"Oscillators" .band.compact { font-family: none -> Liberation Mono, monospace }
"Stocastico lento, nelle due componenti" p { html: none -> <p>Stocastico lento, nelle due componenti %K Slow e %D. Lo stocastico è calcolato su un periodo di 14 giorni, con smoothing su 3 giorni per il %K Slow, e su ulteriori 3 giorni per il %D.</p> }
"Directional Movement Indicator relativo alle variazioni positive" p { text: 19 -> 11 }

☆ ☆ ☆

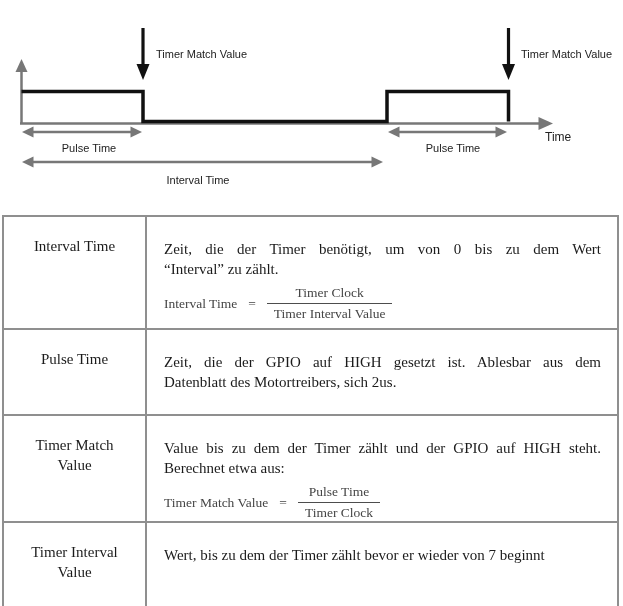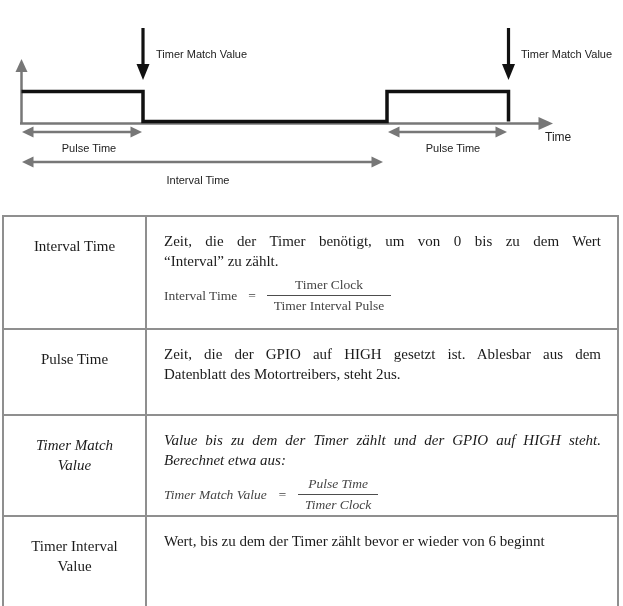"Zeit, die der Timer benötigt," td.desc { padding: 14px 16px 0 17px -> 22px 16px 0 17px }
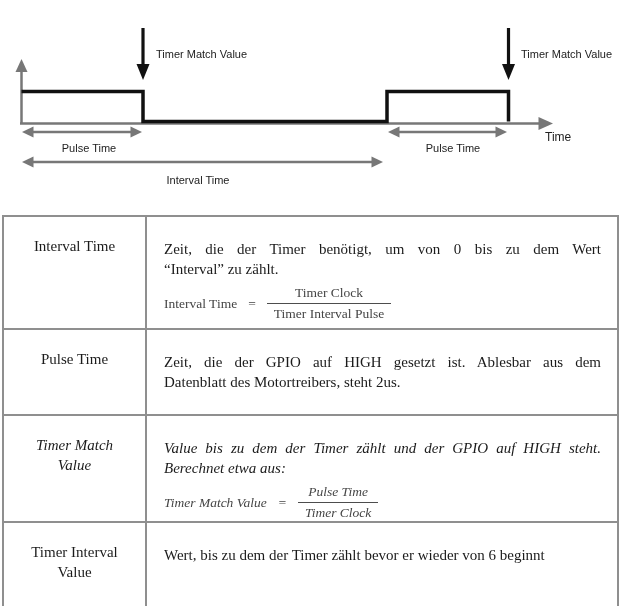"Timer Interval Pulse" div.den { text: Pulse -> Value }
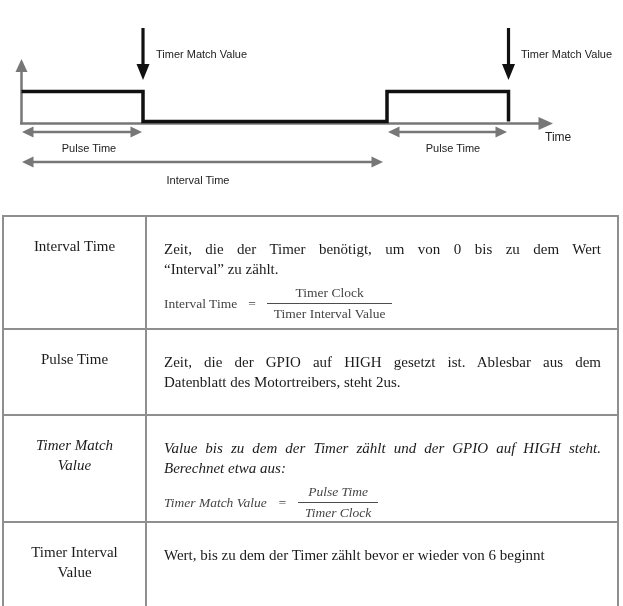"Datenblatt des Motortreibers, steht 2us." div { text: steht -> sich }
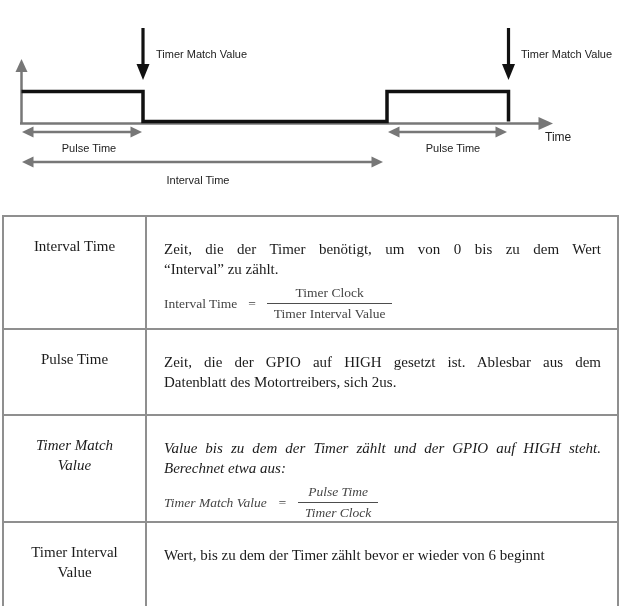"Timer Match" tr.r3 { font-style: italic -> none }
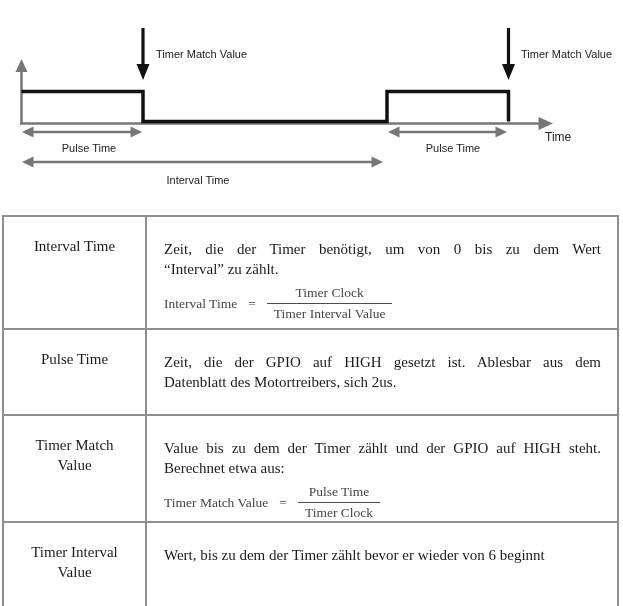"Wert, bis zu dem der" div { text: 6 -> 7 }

☆ ☆ ☆

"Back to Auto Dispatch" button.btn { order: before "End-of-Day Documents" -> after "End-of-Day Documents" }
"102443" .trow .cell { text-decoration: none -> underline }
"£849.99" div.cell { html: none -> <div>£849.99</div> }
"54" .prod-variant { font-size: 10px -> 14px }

☆ ☆ ☆

Problem to work on: Could the stretch from the line with "die der Timer" through the line with "text: 6 -> 7" in the listing above be restated word for word, minus the pictures?

Solution:
"Zeit, die der Timer benötigt," td.desc { padding: 14px 16px 0 17px -> 22px 16px 0 17px }
"Timer Interval Pulse" div.den { text: Pulse -> Value }
"Datenblatt des Motortreibers, steht 2us." div { text: steht -> sich }
"Timer Match" tr.r3 { font-style: italic -> none }
"Wert, bis zu dem der" div { text: 6 -> 7 }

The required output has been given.